## [Goal of the exercise]
Set down, exactly as they appear, the line containing "VESTIDO TULE PAISLEY VESTIDO" and all subsequent lines through the end of the material below.

▬▬▬

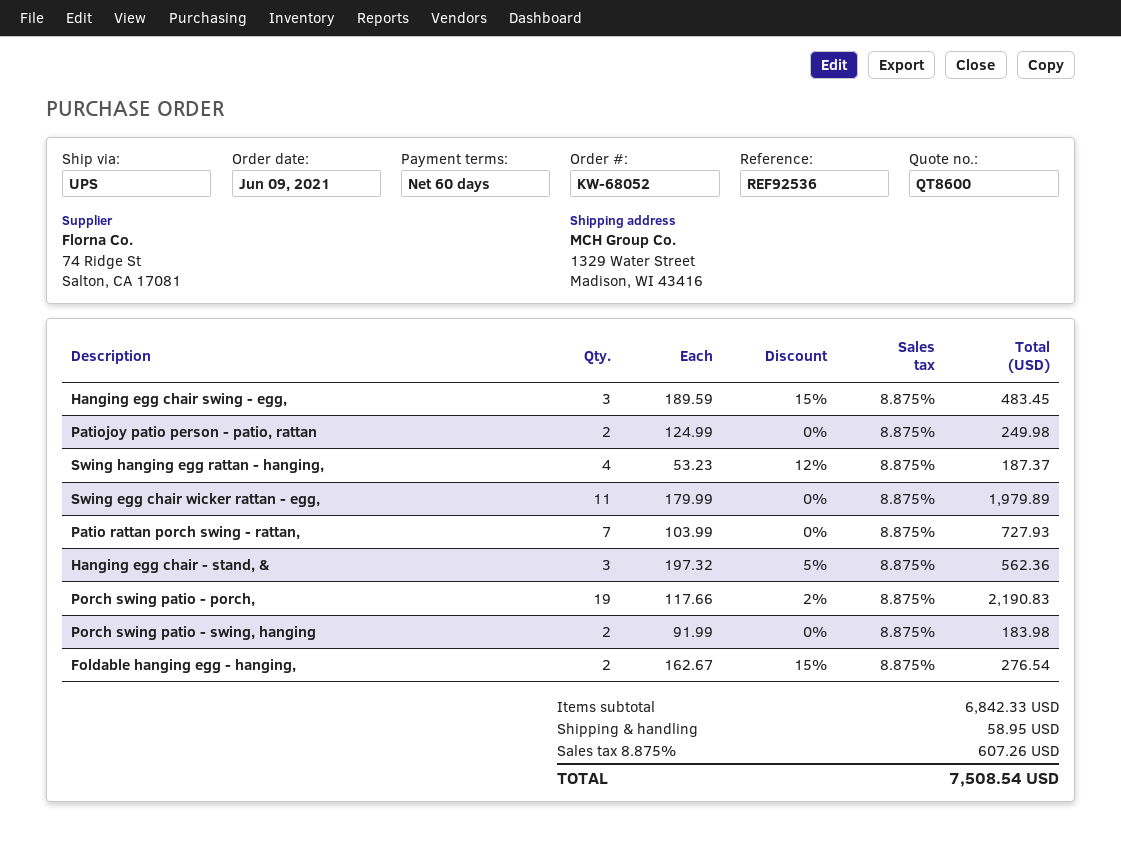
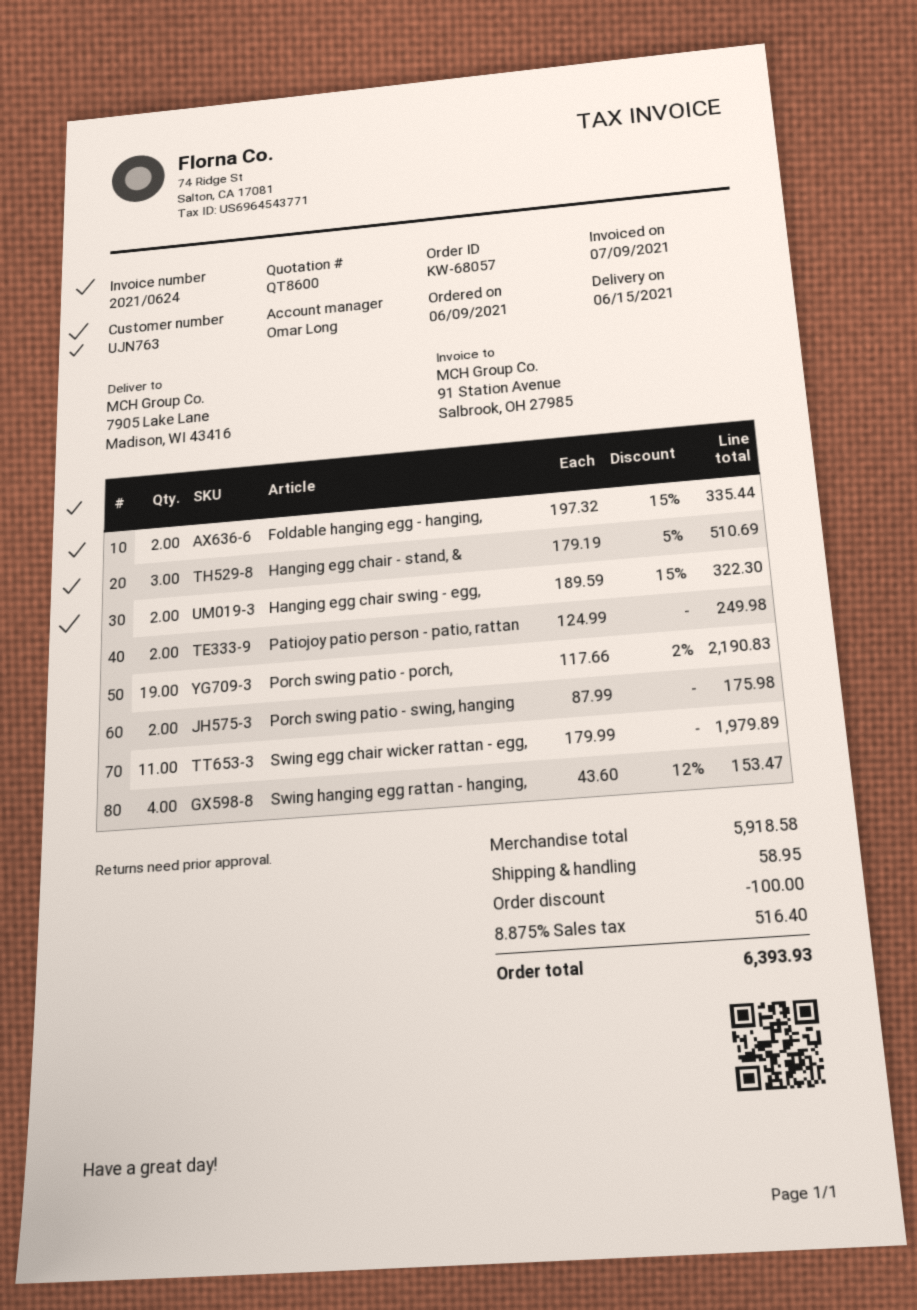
order number: KW-68052 -> KW-68057
ship to: 1329 Water Street, Madison, WI 43416 -> 7905 Lake Lane, Madison, WI 43416
Hanging egg chair swing - egg,: 3 x 189.59 - 15% = 483.45 -> 2 x 189.59 - 15% = 322.30
Swing hanging egg rattan - hanging,: 4 x 53.23 - 12% = 187.37 -> 4 x 43.60 - 12% = 153.47
Patio rattan porch swing - rattan,: 7 x 103.99 = 727.93 -> none
Hanging egg chair - stand, &: 3 x 197.32 - 5% = 562.36 -> 3 x 179.19 - 5% = 510.69
Porch swing patio - swing, hanging: 2 x 91.99 = 183.98 -> 2 x 87.99 = 175.98
Foldable hanging egg - hanging,: 2 x 162.67 - 15% = 276.54 -> 2 x 197.32 - 15% = 335.44
subtotal: 6842.33 -> 5918.58
discount: none -> 100.00
tax: 8.875% = 607.26 -> 8.875% = 516.40
total: 7508.54 -> 6393.93

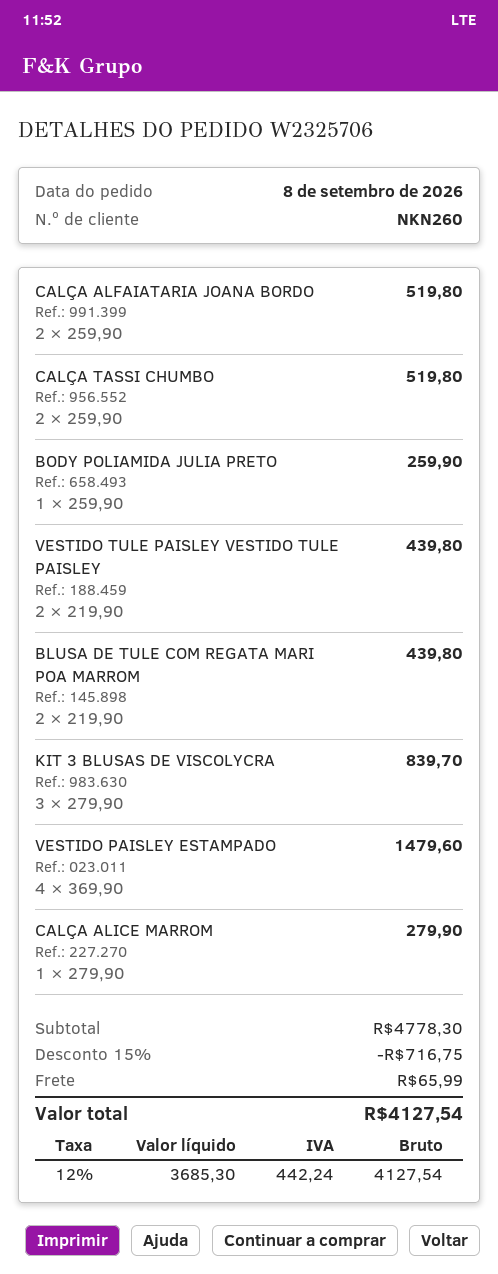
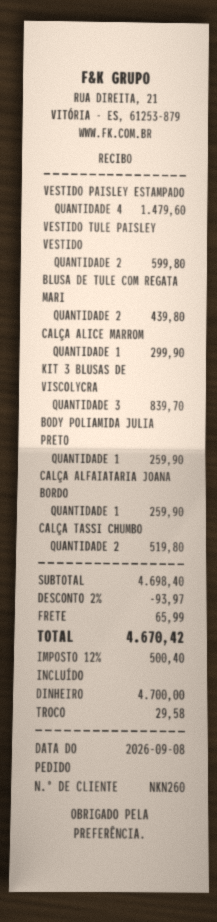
CALÇA ALFAIATARIA JOANA BORDO: 2 for 519.80 -> 1 for 259.90
VESTIDO TULE PAISLEY VESTIDO TULE PAISLEY: 2 for 439.80 -> 2 for 599.80
CALÇA ALICE MARROM: 1 for 279.90 -> 1 for 299.90
subtotal: 4778.30 -> 4698.40
discount: 15% = 716.75 -> 2% = 93.97
tax: 12% = 442.24 -> 12% = 500.40
total: 4127.54 -> 4670.42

▬▬▬

## [Reply to the task]
VESTIDO TULE PAISLEY VESTIDO TULE PAISLEY: 2 for 439.80 -> 2 for 599.80
CALÇA ALICE MARROM: 1 for 279.90 -> 1 for 299.90
subtotal: 4778.30 -> 4698.40
discount: 15% = 716.75 -> 2% = 93.97
tax: 12% = 442.24 -> 12% = 500.40
total: 4127.54 -> 4670.42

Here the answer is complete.